That, however, was more than she dare do, so she contented herself with going in, to warn her aunt of the baker's approach.
"The baker is coming, Aunt Emma," she said quietly.
"Well, s'posing he is! Surely you'm old enough to take the bread from him; or do you want me to do it while you look on? It won't soil your hands to touch a loaf of bread."
"How many loaves shall I take in?" asked Bella patiently.
"Oh, I don't know! I don't know what we've got, and I can't stay to see. Three would do, I should hope."
Bella looked at the baker's basket, and her spirit sank; there were pale loaves and brown ones, and loaves of all shapes. Which should she take? Which would please her aunt? At last she picked up what she thought was a nice tempting-looking one.
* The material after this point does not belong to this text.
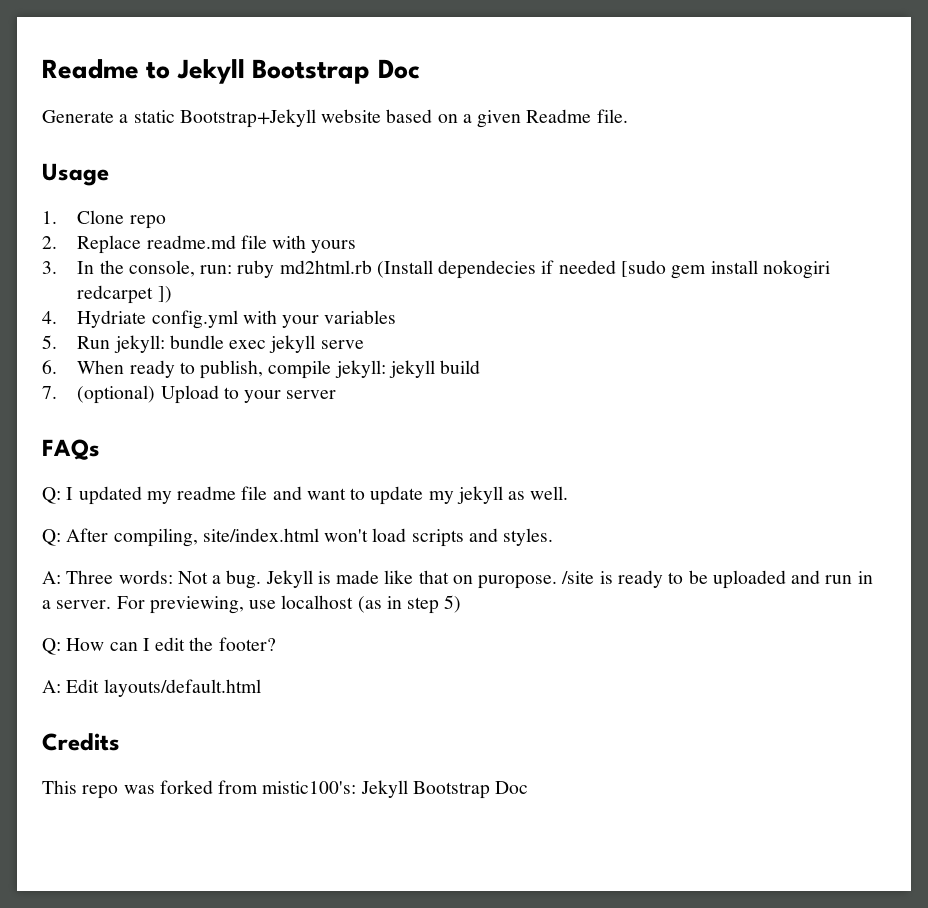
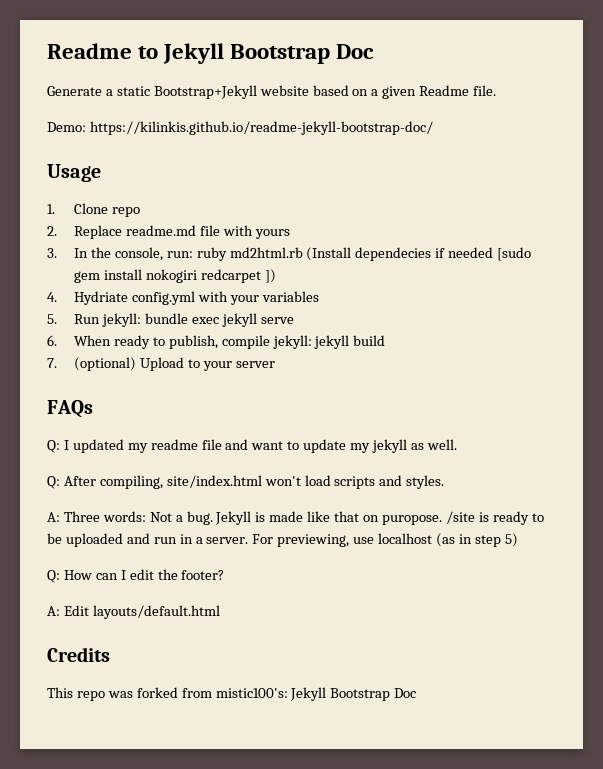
(628, 116) none -> [47,121,433,135] // Demo: https://kilinkis.github.io/readme-jekyll-bootstrap-doc/

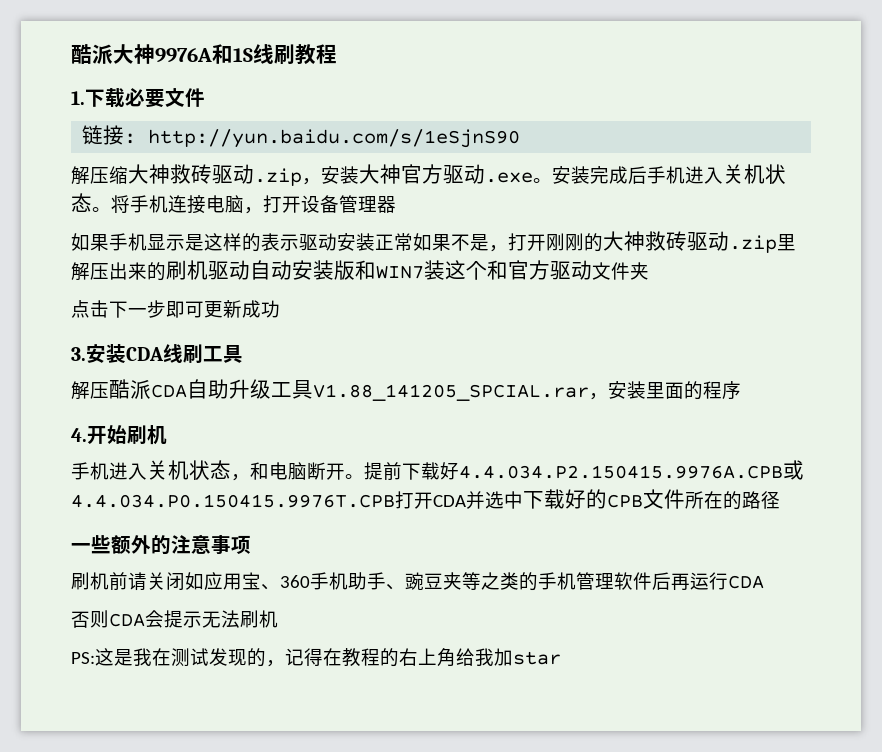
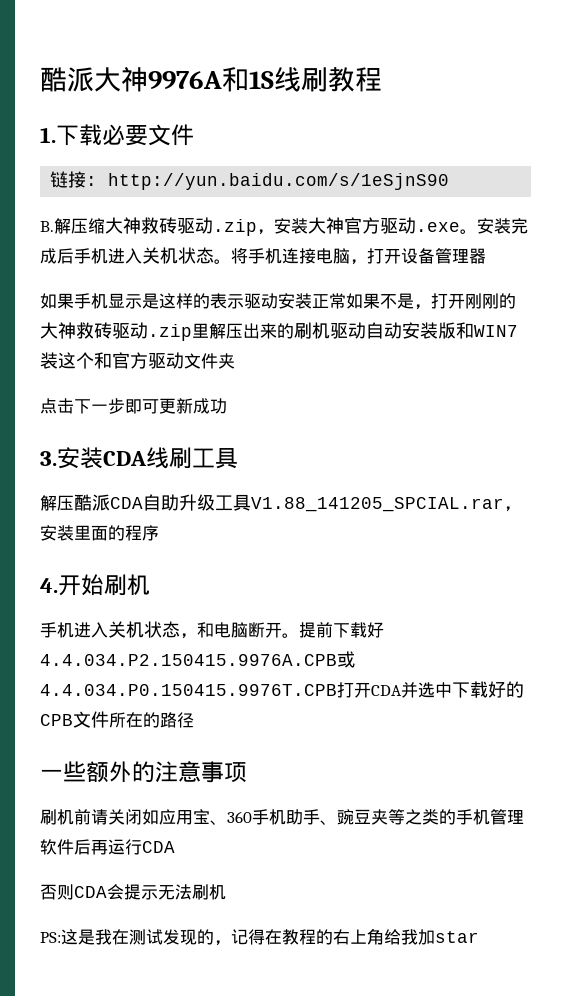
(521, 138) none -> [40,221,54,232] B.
Surely that would do for one, she thought.
The baker interposed. "Miss Hender don't like that shape," he said shortly; "she thinks 'em too crusty. Most folks prefer 'em," he added meaningly.
Bella laid down the loaf and took up another.
"Miss Hender don't——" the man began again, but stopped. What did it matter to him, he thought, what the cross-grained woman liked or didn't like? He had trouble enough when she came to the door herself; so he hastily put two other loaves in Bella's hands, and left as quickly as he could.
Of course, when Aunt Emma caught sight of the loaves, there was a nagging and a scolding. They were wrong in shape and colour and size, and everything else. "I should have thought a great girl like you might have known the kind of loaf we generally have, and not have taken in such things as those!"